第三者がこの観察の様子を見たら、ペンローズの三角形などどこにもないわけだから、その存在を信じることはナンセンスに思える。しかし志向性をもって特定の角度からグレガンドラムを眺める人にとっては、内的に発生するイプサンドラムと矛盾しないのでペンローズの三角形を知覚する。意識とは自分を相手にしたマジックショーみたいなものだと著者はたとえる。感覚反応の内的モニタリング自体が意識を生じさせる。進化論的になぜそのようなフィードバックループが生じたのかを論じている。

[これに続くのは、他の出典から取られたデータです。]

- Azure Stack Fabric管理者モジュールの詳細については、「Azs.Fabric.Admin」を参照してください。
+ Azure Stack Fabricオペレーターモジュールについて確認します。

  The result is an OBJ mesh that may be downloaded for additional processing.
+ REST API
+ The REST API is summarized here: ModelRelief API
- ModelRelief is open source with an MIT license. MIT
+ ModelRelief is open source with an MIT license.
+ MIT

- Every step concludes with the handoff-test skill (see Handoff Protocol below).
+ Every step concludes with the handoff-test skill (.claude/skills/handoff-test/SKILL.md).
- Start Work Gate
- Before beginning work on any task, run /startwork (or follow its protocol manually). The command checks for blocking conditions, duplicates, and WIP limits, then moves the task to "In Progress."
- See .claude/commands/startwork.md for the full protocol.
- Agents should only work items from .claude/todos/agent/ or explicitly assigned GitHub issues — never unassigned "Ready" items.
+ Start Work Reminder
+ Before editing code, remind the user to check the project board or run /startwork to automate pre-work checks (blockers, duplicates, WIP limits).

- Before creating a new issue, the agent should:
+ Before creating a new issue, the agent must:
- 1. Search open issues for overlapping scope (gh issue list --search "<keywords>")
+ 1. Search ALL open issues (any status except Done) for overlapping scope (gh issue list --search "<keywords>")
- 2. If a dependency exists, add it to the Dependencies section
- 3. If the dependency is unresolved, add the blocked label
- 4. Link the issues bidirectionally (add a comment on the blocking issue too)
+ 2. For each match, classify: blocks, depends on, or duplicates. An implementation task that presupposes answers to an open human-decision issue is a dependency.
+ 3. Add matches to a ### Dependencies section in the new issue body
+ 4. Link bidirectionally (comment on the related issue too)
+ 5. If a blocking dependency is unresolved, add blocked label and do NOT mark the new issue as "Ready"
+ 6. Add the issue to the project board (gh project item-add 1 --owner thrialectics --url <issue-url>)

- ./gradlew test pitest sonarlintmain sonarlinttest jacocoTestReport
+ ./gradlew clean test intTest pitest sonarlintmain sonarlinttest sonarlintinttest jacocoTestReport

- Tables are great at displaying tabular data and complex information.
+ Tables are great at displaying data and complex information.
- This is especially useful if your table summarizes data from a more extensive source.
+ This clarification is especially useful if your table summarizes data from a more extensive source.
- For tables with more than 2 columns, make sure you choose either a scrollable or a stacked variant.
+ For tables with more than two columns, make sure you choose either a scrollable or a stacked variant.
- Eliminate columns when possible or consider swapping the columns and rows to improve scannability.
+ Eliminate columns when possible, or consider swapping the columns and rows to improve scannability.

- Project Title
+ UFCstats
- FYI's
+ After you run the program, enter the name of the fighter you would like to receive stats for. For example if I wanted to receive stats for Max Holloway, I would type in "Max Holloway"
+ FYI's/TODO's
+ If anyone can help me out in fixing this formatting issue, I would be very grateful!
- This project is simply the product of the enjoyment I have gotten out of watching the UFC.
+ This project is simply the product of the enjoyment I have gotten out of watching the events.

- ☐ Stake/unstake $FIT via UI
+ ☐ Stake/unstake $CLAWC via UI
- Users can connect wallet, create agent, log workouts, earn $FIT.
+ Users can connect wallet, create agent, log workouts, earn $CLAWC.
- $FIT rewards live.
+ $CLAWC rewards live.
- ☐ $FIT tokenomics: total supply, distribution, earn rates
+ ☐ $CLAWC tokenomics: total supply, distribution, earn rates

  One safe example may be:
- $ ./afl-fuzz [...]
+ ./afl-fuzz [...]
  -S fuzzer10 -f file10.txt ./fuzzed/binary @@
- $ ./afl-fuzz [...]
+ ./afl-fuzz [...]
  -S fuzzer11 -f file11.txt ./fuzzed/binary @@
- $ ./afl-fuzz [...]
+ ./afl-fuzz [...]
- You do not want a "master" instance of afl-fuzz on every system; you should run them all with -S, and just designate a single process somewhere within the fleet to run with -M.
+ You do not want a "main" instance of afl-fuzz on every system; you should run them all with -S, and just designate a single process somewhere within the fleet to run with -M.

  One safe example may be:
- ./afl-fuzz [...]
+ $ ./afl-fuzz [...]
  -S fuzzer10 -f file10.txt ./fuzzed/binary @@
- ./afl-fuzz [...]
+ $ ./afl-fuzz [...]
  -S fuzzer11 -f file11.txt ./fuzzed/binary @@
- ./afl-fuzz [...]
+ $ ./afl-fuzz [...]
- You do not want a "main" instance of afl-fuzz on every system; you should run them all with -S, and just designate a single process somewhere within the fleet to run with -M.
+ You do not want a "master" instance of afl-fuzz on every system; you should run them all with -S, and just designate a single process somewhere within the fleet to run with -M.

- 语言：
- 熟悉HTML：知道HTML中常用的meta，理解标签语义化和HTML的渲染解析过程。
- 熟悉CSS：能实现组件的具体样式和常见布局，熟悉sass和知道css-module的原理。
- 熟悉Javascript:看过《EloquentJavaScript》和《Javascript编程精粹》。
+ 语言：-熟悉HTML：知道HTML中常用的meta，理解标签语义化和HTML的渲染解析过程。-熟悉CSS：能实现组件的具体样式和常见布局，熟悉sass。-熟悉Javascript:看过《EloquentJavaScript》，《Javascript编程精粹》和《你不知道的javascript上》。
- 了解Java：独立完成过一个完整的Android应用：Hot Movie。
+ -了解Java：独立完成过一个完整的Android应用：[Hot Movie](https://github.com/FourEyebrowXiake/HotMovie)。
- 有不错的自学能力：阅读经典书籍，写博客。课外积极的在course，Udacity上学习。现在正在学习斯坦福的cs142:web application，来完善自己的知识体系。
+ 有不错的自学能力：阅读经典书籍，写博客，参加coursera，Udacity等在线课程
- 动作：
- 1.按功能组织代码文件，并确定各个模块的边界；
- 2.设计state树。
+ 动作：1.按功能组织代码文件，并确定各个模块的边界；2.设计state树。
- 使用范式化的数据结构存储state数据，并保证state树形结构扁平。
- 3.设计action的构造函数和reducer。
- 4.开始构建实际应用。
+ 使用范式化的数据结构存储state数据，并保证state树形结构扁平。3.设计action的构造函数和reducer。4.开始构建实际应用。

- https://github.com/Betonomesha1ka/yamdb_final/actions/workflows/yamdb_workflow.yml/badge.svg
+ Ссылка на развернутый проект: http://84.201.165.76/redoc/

「そこに存在するという感じをあなたに与える感覚は、あなたの感覚器官への刺激に対する、あなた自身の能動的な反応から生じるのだ。感覚は最初から、一種の行為を含んでいる。これはつまり、あなたの中核的自己を生じさせるのは、行為を行うあなたの自己にほかならないという重大な意味合いを持つ。あなたであるとはどいう感じかは、最も深いレベルではあなたが決めることなのだ。だが、それならば、次なる妙技として、こういうのはどうだろう?ソウルダスト、すなわち、魂の無数のまばゆいかけらを、周りじゅうのものに振りまくというのは?これも思い出してほしい。現象的特性を外部のものに投影するのは、あなたの心だ。あなたは知らないだろうが、この世界がどのように感じられるかを決めているのはあなた自身なのだ。」

私秘的な意識を自然科学がどの程度解明できるか?文学や心理学など文系の学問とも融合して総合的に論じていくスタイルは「喪失と獲得」と変わらない。結局は純粋な理系の論にならないので反証は難しい気もするけれども、著者は、人間にとってなぜ世界が美しいのか、人生が素晴らしく感じられるのか、の理由を、進化心理学にみつけようとしているのが面白い。